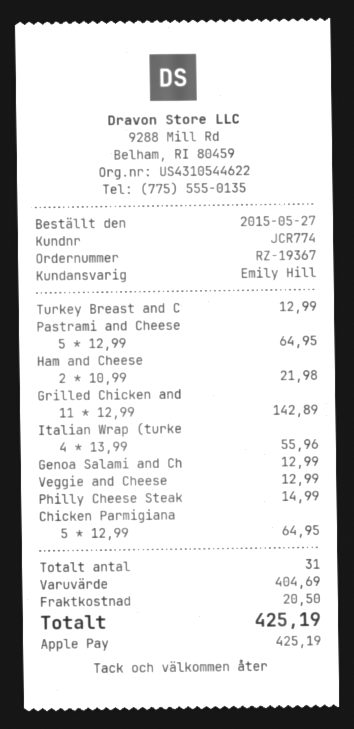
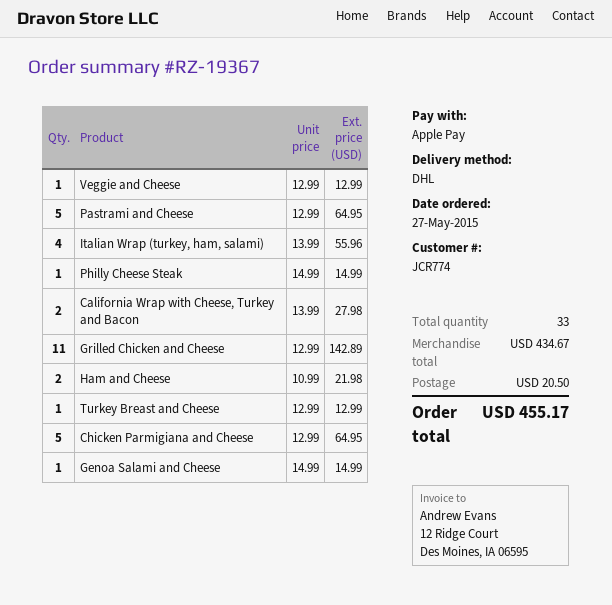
Genoa Salami and Ch: 1 x 12.99 = 12.99 -> 1 x 14.99 = 14.99
California Wrap with Cheese, Turkey and Bacon: none -> 2 x 13.99 = 27.98
total quantity: 31 -> 33
subtotal: 404.69 -> 434.67
total: 425.19 -> 455.17

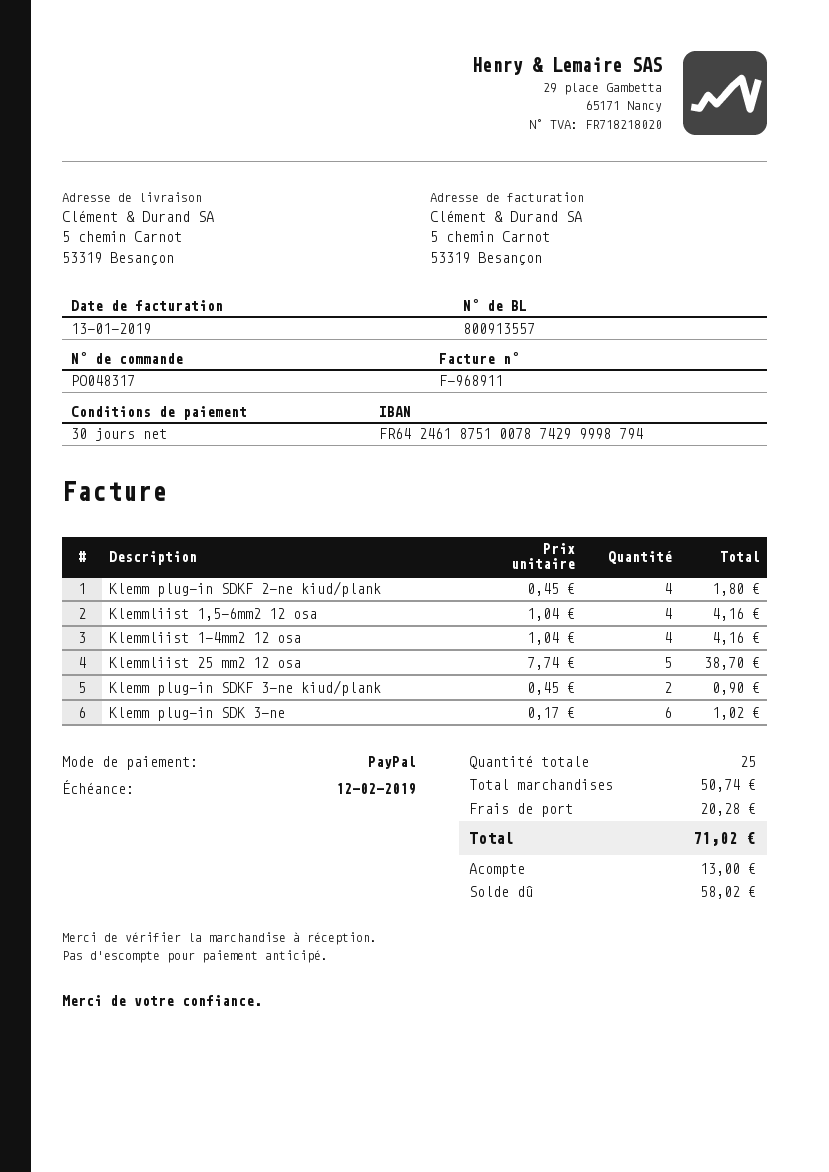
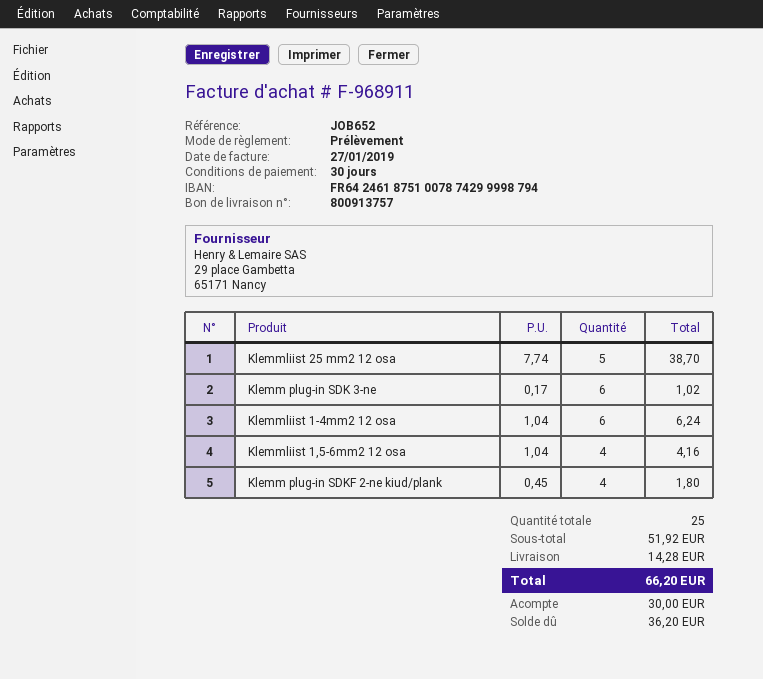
delivery note number: 800913557 -> 800913757
invoice date: 2019-01-13 -> 2019-01-27
payment method: PayPal -> direct debit
Klemmliist 1-4mm2 12 osa: 4 x 1.04 = 4.16 -> 6 x 1.04 = 6.24
Klemm plug-in SDKF 3-ne kiud/plank: 2 x 0.45 = 0.90 -> none
subtotal: 50.74 -> 51.92
shipping: 20.28 -> 14.28
total: 71.02 -> 66.20
deposit: 13.00 -> 30.00
balance: 58.02 -> 36.20

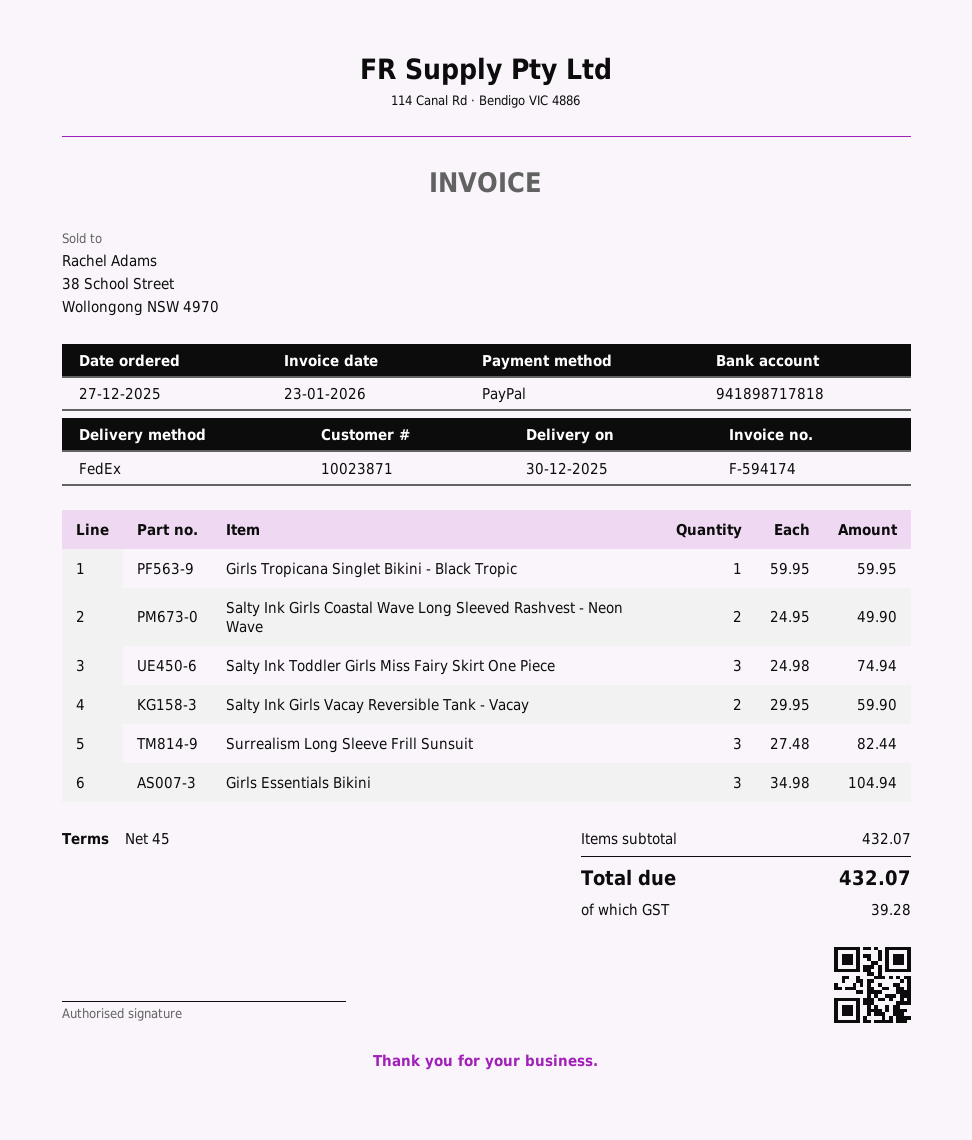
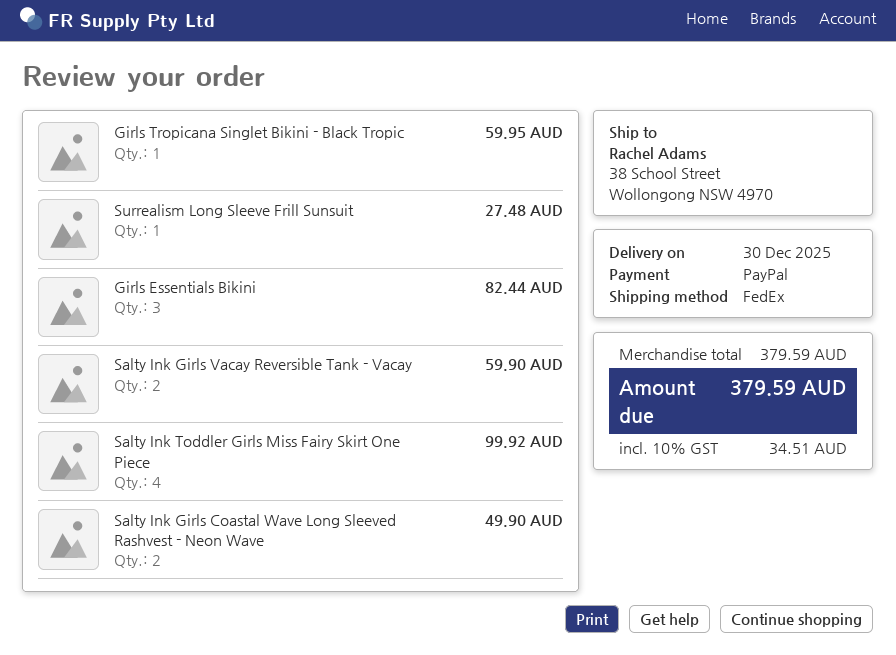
Salty Ink Toddler Girls Miss Fairy Skirt One Piece: 3 for 74.94 -> 4 for 99.92
Surrealism Long Sleeve Frill Sunsuit: 3 for 82.44 -> 1 for 27.48
Girls Essentials Bikini: 3 for 104.94 -> 3 for 82.44
subtotal: 432.07 -> 379.59
tax: 39.28 -> 34.51
total: 432.07 -> 379.59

——

### [Exercise aim]
Write back the stretch of lines above that begins with the line holding "total: 71.02 -> 66.20" and ends with the line holding "tax: 39.28 -> 34.51", both included, exactly as written. Pictures stay out.

### [Reply to the task]
total: 71.02 -> 66.20
deposit: 13.00 -> 30.00
balance: 58.02 -> 36.20

Salty Ink Toddler Girls Miss Fairy Skirt One Piece: 3 for 74.94 -> 4 for 99.92
Surrealism Long Sleeve Frill Sunsuit: 3 for 82.44 -> 1 for 27.48
Girls Essentials Bikini: 3 for 104.94 -> 3 for 82.44
subtotal: 432.07 -> 379.59
tax: 39.28 -> 34.51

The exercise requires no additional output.